In this study, the treatment outcomes of DAPA in patients at a single primary diabetes clinic were analyzed for an average duration of 6 months. The patients were classified into five groups according to their initial regimen. After the administration of DAPA, significant improvements in HbA1c levels and FPG levels were observed. Furthermore, weight loss, decrease in BP, increase in HDL level, and regression of microalbuminuria were observed after the administration of DAPA.

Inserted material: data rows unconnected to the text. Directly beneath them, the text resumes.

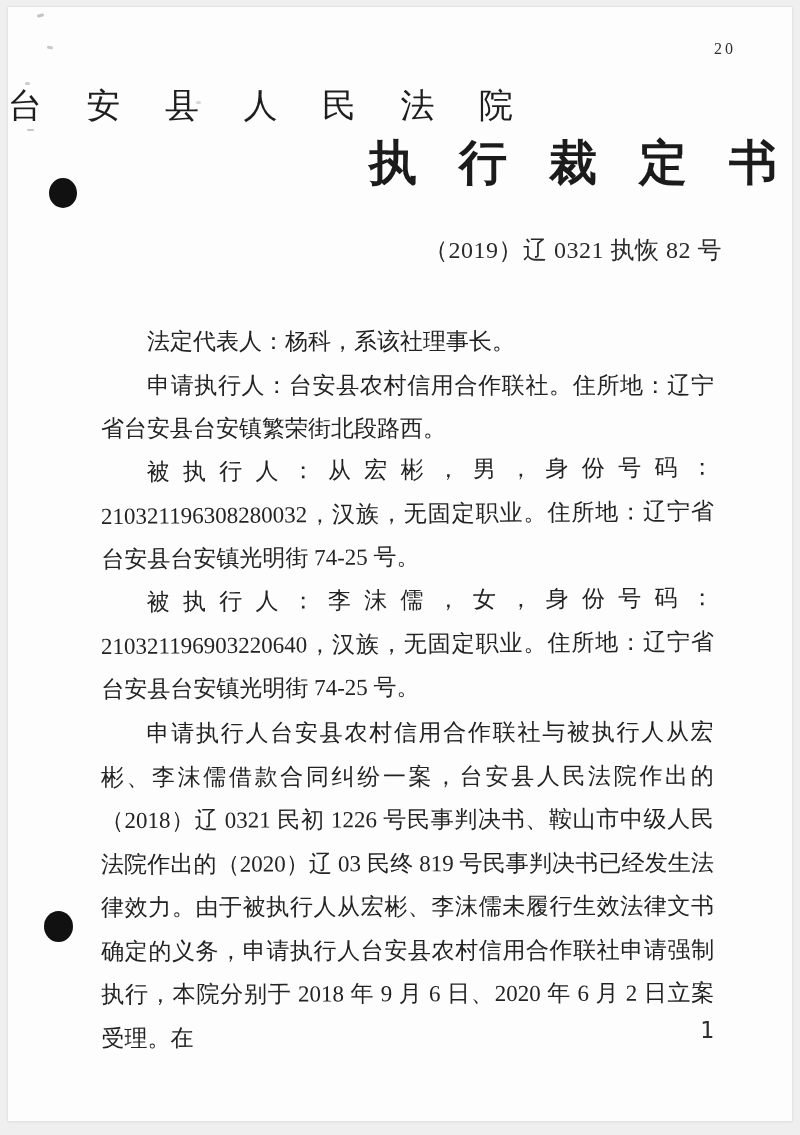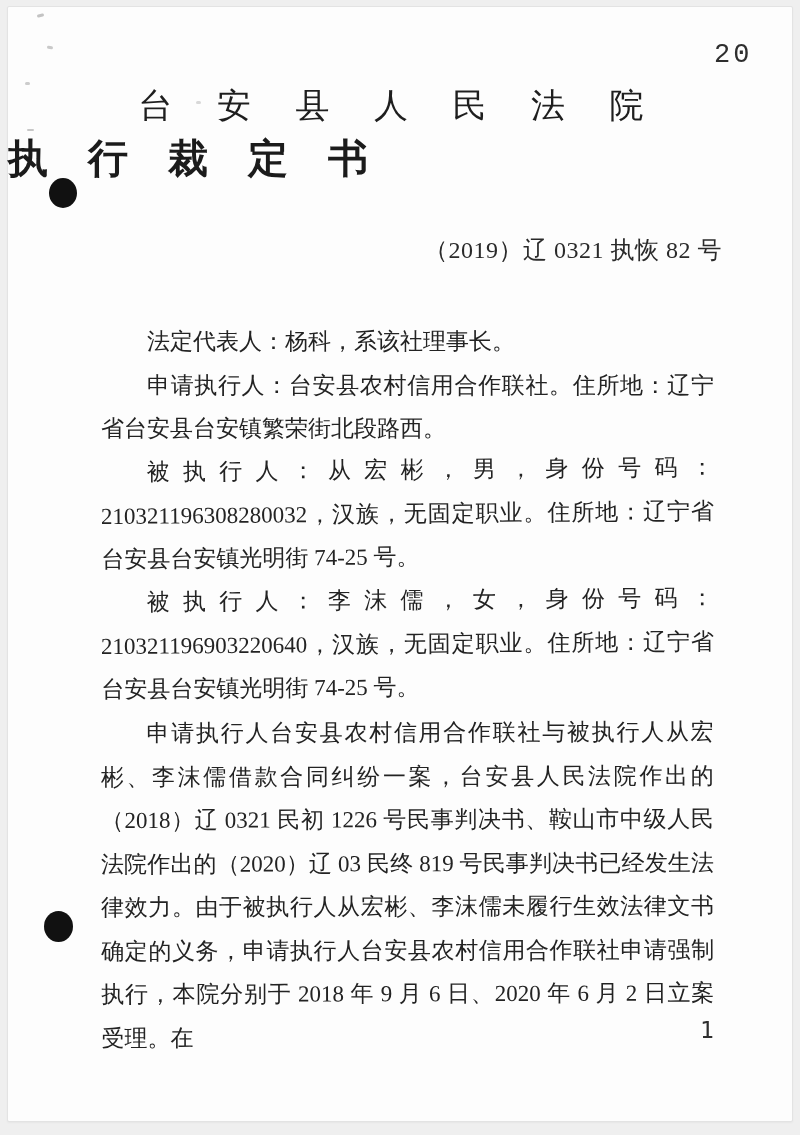--- a/index.html
+++ b/index.html
@@ -19,44 +19,44 @@
     left: 7px; top: 6px;
     width: 786px; height: 1116px;
     background: #fdfdfd;
     border: 1px solid #e3e3e3;
     border-radius: 2px;
     box-shadow: 0 1px 2px rgba(0,0,0,0.04);
   }
   .corner-num {
     position: absolute;
     top: 33px; left: 706px;
-    font-family: Liberation Mono, monospace;
-    font-size: 27px;
+    font-family: Liberation Serif, serif;
+    font-size: 16px;
     letter-spacing: 3px;
     color: #2e2e2e;
   }
   .court-name {
     position: absolute;
     top: 76px; left: 0;
     width: 100%;
     margin: 0;
-    text-align: center;
+    text-align: left;
     font-size: 34px;
     font-weight: 500;
     letter-spacing: 18px;
     color: #1e1e1e;
     white-space: nowrap;
   }
   .doc-title {
     position: absolute;
     top: 124px; left: 0;
     width: 100%;
     margin: 0;
-    text-align: left;
-    font-size: 40px;
+    text-align: right;
+    font-size: 48px;
     font-weight: 600;
     letter-spacing: 15px;
     color: #1b1b1b;
     white-space: nowrap;
   }
   .case-no {
     position: absolute;
     top: 227px; right: 70px;
     font-size: 24px;
     letter-spacing: 0.5px;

Treatment with DAPA for 6 months decreased the mean HbA1c level of the participants from 8.4% to 7.2%. The decrease may be larger than that observed in a previous RCT that included other ethnic groups. Previous RCTs have reported that the decreases of HbA1c were −0.50% to 0.80% from a baseline of 7.90% to 9.20% after the administration of DAPA [1415161718]. The effect of DAPA was affected by baseline HbA1c level and eGFR [19]. Our patients' baseline HbA1c level was not higher than that of previous trials. The relatively better kidney function in our study compared with previous studies might have affected the efficacy of DAPA. In addition, the HbA1c level had decreased linearly over time. Prior real-world evidence studies have shown a similar pattern after the administration of DAPA. [2021]. The decrease in HbA1c level would continue after 6 months. However, owing to the short follow-up period, the efficacy of DAPA after 6 months could not be confirmed.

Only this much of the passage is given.